Change listing data

● ● ● ● ● ● ●

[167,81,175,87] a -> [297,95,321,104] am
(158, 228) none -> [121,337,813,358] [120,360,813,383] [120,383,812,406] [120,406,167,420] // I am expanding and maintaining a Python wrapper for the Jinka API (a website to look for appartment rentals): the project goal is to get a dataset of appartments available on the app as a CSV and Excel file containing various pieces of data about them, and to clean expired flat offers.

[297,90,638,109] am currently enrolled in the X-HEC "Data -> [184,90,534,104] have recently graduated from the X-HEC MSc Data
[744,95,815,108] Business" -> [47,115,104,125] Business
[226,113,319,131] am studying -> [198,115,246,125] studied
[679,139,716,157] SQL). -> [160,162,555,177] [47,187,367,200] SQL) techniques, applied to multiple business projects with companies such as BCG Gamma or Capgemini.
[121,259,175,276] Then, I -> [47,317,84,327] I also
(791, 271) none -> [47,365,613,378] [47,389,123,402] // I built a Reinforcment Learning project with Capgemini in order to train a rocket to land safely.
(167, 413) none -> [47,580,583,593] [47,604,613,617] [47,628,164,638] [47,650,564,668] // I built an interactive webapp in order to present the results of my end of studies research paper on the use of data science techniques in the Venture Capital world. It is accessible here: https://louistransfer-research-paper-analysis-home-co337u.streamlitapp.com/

● ● ● ● ● ● ●

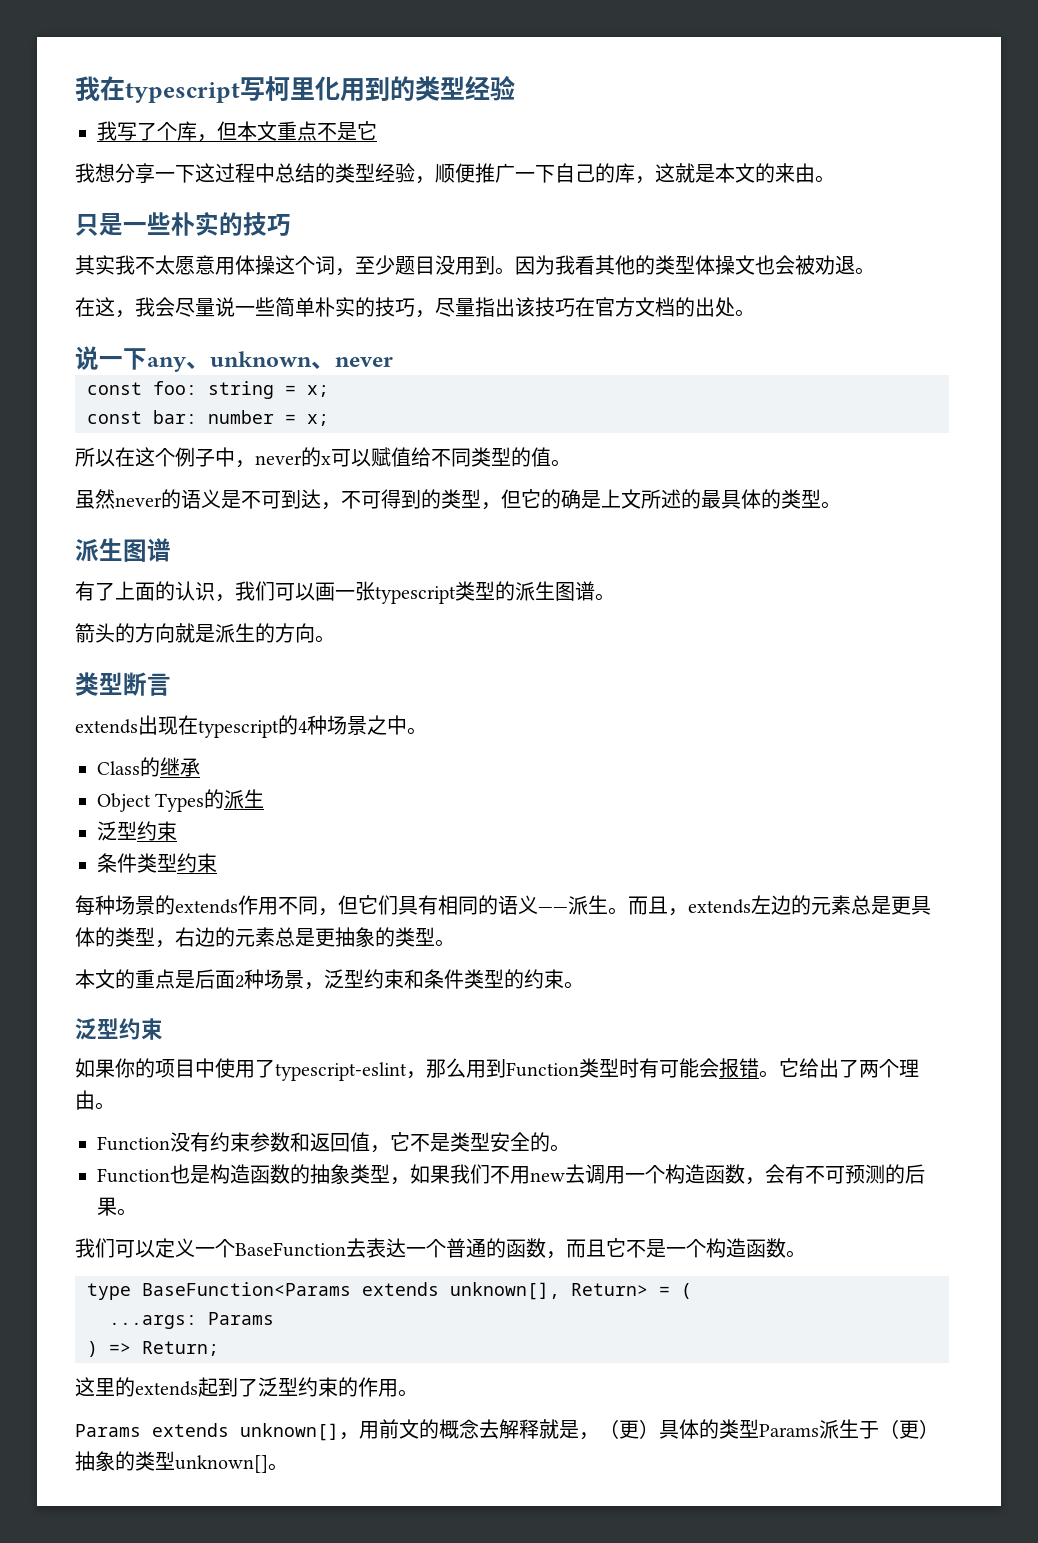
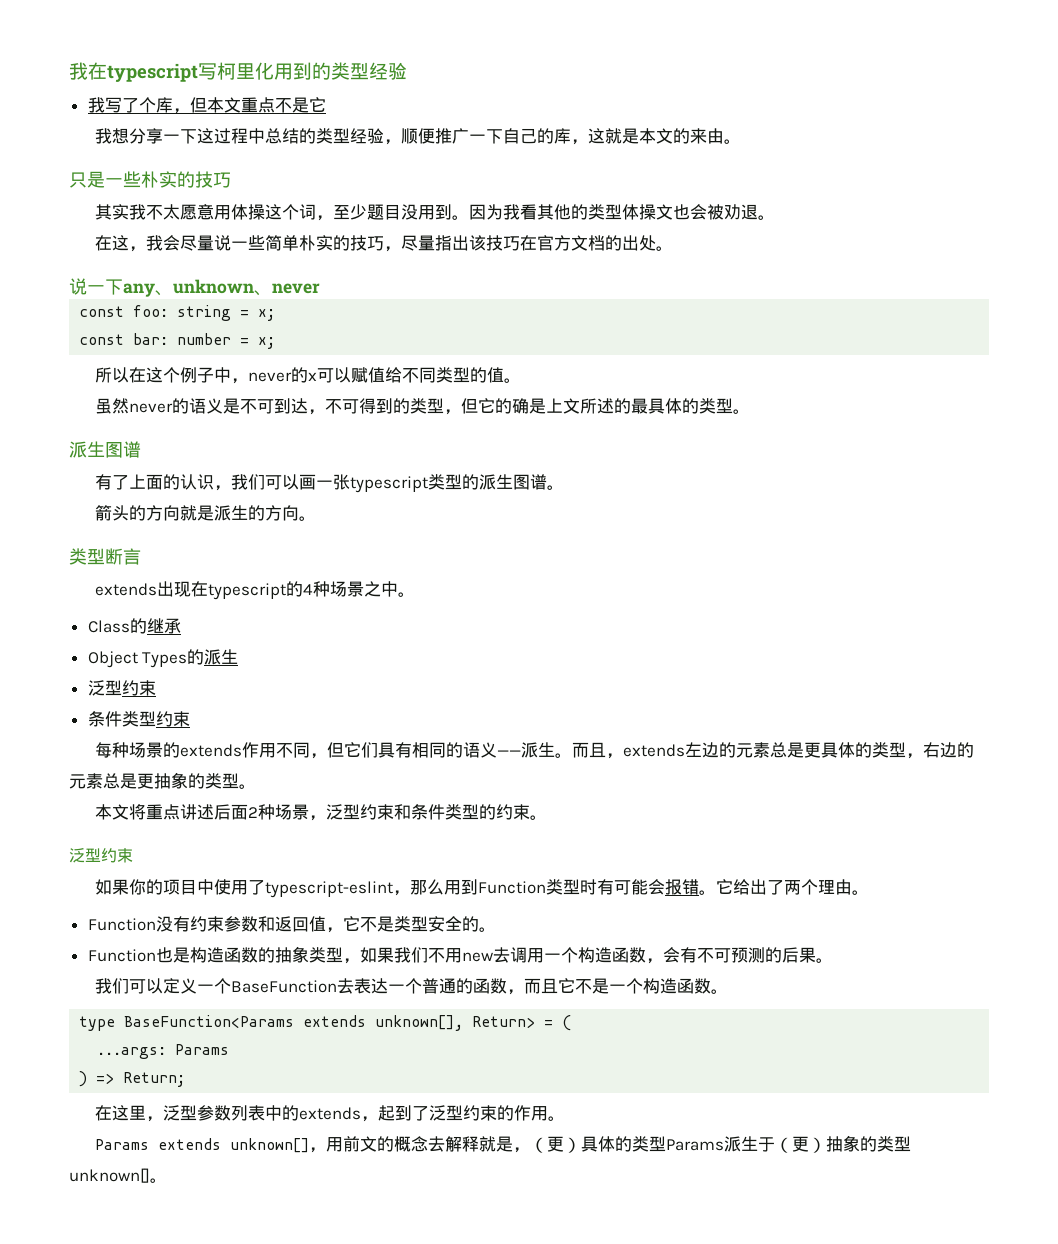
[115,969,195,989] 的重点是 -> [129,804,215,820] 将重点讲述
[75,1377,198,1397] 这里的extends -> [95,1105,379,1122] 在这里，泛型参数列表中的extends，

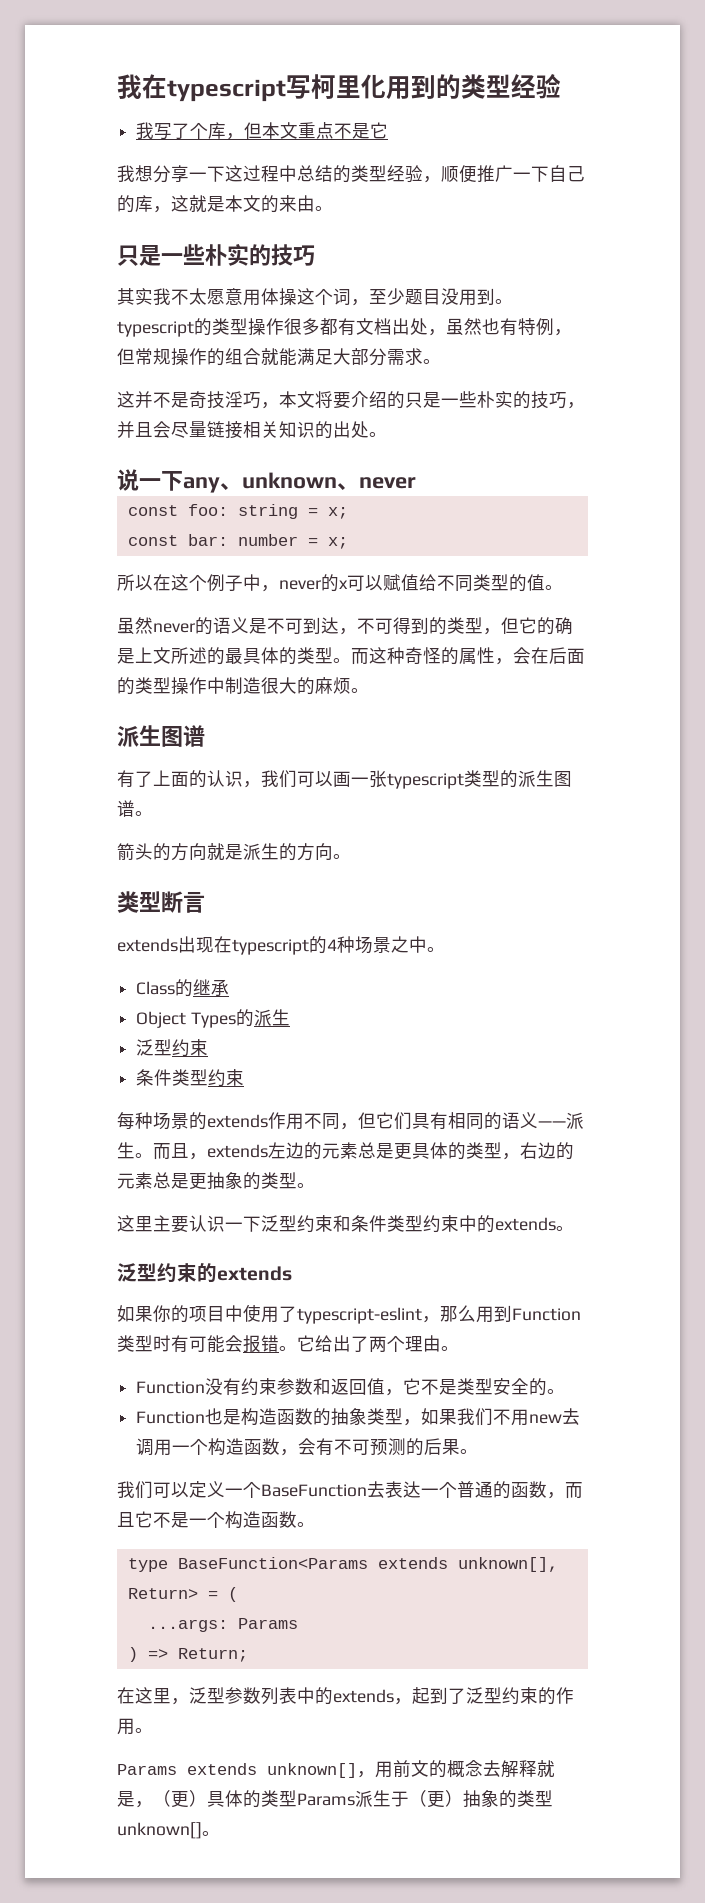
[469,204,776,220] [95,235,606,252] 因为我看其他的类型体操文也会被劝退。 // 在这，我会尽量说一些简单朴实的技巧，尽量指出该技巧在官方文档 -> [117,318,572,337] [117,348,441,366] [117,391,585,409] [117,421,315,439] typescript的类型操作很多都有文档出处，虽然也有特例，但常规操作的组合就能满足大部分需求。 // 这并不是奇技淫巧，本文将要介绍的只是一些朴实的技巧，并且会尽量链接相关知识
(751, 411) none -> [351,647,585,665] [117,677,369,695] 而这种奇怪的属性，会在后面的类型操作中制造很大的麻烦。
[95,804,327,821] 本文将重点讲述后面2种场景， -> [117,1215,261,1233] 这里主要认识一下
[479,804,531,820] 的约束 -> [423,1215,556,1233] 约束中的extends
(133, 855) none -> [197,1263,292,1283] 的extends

● ● ● ● ● ● ●

TASK DESCRIPTION:
Search the records above for the string "built" and copy each line that holds it.

COMPLETED EXERCISE:
(791, 271) none -> [47,365,613,378] [47,389,123,402] // I built a Reinforcment Learning project with Capgemini in order to train a rocket to land safely.
(167, 413) none -> [47,580,583,593] [47,604,613,617] [47,628,164,638] [47,650,564,668] // I built an interactive webapp in order to present the results of my end of studies research paper on the use of data science techniques in the Venture Capital world. It is accessible here: https://louistransfer-research-paper-analysis-home-co337u.streamlitapp.com/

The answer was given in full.